Imagine being heads-up for $150,000 in a poker tournament and sticking your money all-in on the river with the nuts, getting called by your opponent, and the dealer says your straight loses to two-pair so the pot is shipped the other direction. That’s essentially what happened to Robert Chalet of New Jersey.
Chalet told TAPinto.net he scratched off a grand prize-winning ticket in the New Jersey lottery game called High Card Poker only to discover he lost. The dealer had Q-10-7-6-4 and he had Q-J-9-6-5. Of course, any poker player would know that Chalet’s queen-with-a-jack made his hand stronger the dealer’s queen-with-a-ten, but this lottery game didn’t see it that way.
Kickers Don’t Play?
When Chalet attempted to cash his ticket, he was told sorry, but he didn’t have the winning hand, because according to the rules of the game (printed on the back), these two hands were a tie, and therefore not valid for a jackpot win.

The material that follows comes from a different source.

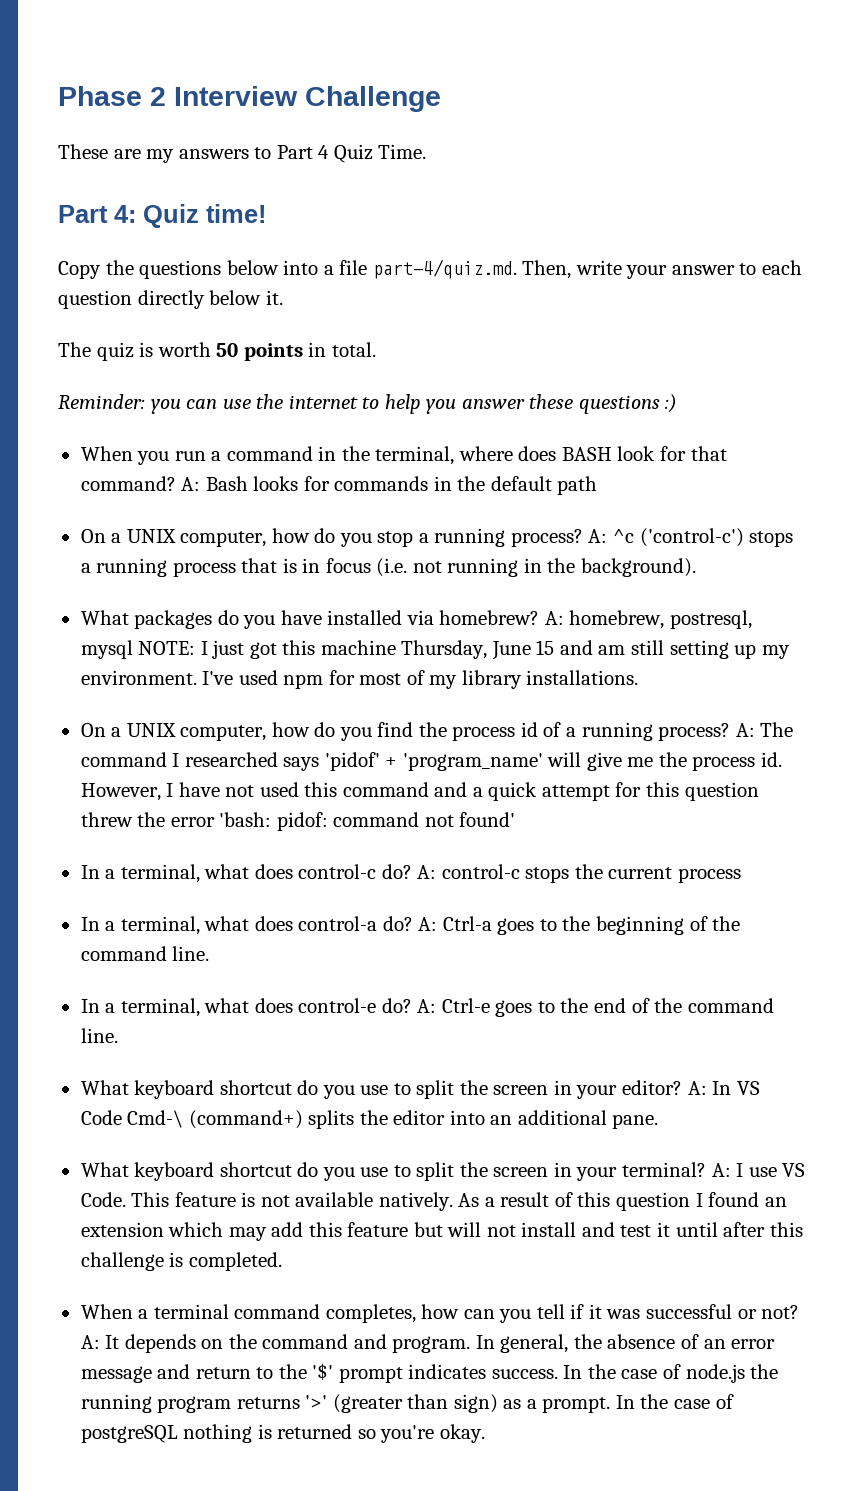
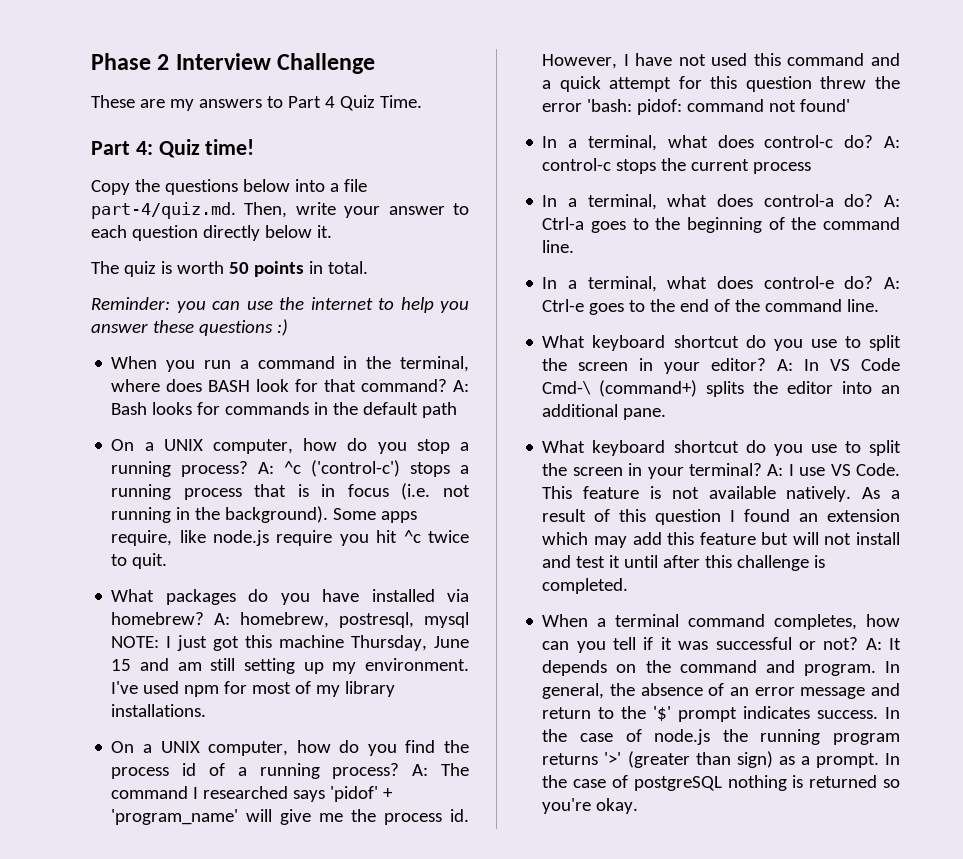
(696, 567) none -> [333,508,418,523] [111,530,470,546] [111,553,168,569] Some apps require, like node.js require you hit ^c twice to quit.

New Jersey Lottery officials acknowledged the error yesterday, pulling the new game off the shelves just days after introducing it to the public, and sending out workers with wide black markers to scratch out promotions for the game in store windows.
A lottery spokesperson said the state would honor up to 42,796 tickets that should have been winners that paid out $583,000.
The officials claim to have already shipped about one million of 4.3 million tickets they intended to print, and those were recalled immediately from retail outlets.
It was the latest goof for a lottery that has raised many skeptical eyebrows since being handed to private operator Northstar New Jersey in 2013. The contractor was supposed to bring in more money for one of the state’s largest revenue sources by improving technology and game offerings.
How High Card Poker Lotto Works
- High Card Poker is a scratch ticket game that costs $5 to play
- Players first scratch off two “Fast $50 Chip” spots. If either reveals the number 50, that person instantly wins $50
- Next, they scratch off the dealer’s five-card poker hand, determining what they have to beat
- Then players scratch off eight hands below it, with better hands winning a prize
- Next to each hand, they can scratch off a prize to be awarded if it wins
- This prize could be as high as $150,000, the game originally promised
Millennials to Blame
Since taking over, Northstar has had to cut budget projections by nearly $1 billion for the duration of its 15-year contract. One reason, the company says, is because millennials are not playing.
The New Jersey Lottery generates roughly $3 billion annually in ticket sales, of which 60 percent of that goes back out in prize money, and 30 percent traditionally has gone to state education funds.
However, in July, Gov. Chris Christie signed a new law that redirects these monies to a public employee pension fund.
Young Americans are showing less interest in buying lottery tickets than previous generations. According to Reuters, overall lotto ticket sales in the United States increased by nine percent in 2016, but millennial participation is falling.
Apparently, throwing away money on a paper game of pure chance isn’t too appealing to the cost-conscious crowd of older teens to young 30somethings.
And while losing millennials could be harmful to the future growth of lotteries, changing the rules of poker doesn’t seem to be making a positive difference.